[WHAT YOU WILL DO]
Give back exactly the lines of the entries below from the line with "[504,251,644,271] 主要有两个方法 ->" to the line with "(540, 302) none", inclusive, and only those.

[DATASET]
▽
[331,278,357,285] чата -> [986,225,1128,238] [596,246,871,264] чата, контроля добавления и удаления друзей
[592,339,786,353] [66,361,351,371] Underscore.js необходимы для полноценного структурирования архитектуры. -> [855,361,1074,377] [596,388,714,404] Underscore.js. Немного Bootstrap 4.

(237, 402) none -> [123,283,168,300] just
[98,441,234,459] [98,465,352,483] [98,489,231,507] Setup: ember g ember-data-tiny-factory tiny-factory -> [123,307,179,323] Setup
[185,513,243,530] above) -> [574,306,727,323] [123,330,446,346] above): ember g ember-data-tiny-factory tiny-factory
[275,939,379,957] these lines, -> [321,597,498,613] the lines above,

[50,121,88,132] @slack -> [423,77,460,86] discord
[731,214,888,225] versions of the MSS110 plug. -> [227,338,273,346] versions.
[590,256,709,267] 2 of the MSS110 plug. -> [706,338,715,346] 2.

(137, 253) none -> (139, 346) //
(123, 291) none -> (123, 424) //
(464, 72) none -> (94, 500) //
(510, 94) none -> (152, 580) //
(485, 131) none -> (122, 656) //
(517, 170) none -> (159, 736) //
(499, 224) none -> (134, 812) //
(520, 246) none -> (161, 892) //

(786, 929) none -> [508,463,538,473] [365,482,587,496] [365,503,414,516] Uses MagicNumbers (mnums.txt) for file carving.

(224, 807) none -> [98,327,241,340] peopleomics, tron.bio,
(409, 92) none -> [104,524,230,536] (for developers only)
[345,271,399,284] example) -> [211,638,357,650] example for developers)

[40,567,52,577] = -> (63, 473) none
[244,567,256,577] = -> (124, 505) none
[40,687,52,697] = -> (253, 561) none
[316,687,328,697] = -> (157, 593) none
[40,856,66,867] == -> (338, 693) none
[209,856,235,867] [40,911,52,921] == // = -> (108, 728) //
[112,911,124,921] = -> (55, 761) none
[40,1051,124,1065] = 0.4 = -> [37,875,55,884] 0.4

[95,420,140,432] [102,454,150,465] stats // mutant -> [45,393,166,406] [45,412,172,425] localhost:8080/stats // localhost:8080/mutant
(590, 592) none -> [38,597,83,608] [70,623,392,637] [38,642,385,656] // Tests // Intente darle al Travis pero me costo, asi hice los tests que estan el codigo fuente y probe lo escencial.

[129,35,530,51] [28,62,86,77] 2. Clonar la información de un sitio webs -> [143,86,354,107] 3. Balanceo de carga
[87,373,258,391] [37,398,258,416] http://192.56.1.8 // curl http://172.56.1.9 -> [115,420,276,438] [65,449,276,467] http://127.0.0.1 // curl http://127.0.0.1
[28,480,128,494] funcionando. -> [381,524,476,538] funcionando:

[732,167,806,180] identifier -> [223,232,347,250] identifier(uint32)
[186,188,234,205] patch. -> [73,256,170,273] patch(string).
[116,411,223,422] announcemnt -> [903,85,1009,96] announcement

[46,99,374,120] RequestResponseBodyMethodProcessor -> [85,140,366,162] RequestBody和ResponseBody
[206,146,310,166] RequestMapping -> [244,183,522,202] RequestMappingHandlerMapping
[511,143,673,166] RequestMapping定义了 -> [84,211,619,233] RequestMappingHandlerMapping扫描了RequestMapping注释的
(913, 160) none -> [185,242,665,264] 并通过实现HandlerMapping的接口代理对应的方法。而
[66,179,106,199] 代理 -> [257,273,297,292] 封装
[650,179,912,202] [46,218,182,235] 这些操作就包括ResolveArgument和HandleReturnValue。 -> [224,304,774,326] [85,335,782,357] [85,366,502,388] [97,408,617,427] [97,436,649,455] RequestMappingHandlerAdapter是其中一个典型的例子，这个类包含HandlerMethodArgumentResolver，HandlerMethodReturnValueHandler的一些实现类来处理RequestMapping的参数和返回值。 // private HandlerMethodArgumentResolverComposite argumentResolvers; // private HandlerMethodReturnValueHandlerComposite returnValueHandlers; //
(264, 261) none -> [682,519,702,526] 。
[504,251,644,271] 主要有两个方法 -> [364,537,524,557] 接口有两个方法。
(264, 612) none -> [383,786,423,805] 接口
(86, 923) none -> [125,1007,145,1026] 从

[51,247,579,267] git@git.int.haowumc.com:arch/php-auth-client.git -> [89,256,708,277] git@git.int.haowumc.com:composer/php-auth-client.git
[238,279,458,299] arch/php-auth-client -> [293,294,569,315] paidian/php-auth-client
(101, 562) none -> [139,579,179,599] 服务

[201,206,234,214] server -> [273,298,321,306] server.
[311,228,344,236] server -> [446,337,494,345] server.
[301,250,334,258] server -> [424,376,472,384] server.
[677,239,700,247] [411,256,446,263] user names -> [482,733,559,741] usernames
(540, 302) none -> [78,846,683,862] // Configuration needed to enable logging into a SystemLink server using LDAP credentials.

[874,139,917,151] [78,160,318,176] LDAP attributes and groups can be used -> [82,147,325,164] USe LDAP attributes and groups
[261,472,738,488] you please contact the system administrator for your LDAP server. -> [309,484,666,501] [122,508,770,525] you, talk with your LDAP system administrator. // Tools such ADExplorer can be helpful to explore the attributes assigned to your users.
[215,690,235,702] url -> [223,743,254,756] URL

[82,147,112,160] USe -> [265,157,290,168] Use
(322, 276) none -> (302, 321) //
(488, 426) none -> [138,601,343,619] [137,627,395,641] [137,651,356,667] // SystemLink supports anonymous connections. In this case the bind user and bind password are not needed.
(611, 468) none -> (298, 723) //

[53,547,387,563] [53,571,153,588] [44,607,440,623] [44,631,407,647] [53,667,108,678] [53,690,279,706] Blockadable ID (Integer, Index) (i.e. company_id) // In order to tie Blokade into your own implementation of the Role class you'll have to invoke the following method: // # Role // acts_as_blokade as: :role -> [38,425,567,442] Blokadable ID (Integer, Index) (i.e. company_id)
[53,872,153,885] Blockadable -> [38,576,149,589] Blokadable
△
[TASK RESPONSE]
[504,251,644,271] 主要有两个方法 -> [364,537,524,557] 接口有两个方法。
(264, 612) none -> [383,786,423,805] 接口
(86, 923) none -> [125,1007,145,1026] 从

[51,247,579,267] git@git.int.haowumc.com:arch/php-auth-client.git -> [89,256,708,277] git@git.int.haowumc.com:composer/php-auth-client.git
[238,279,458,299] arch/php-auth-client -> [293,294,569,315] paidian/php-auth-client
(101, 562) none -> [139,579,179,599] 服务

[201,206,234,214] server -> [273,298,321,306] server.
[311,228,344,236] server -> [446,337,494,345] server.
[301,250,334,258] server -> [424,376,472,384] server.
[677,239,700,247] [411,256,446,263] user names -> [482,733,559,741] usernames
(540, 302) none -> [78,846,683,862] // Configuration needed to enable logging into a SystemLink server using LDAP credentials.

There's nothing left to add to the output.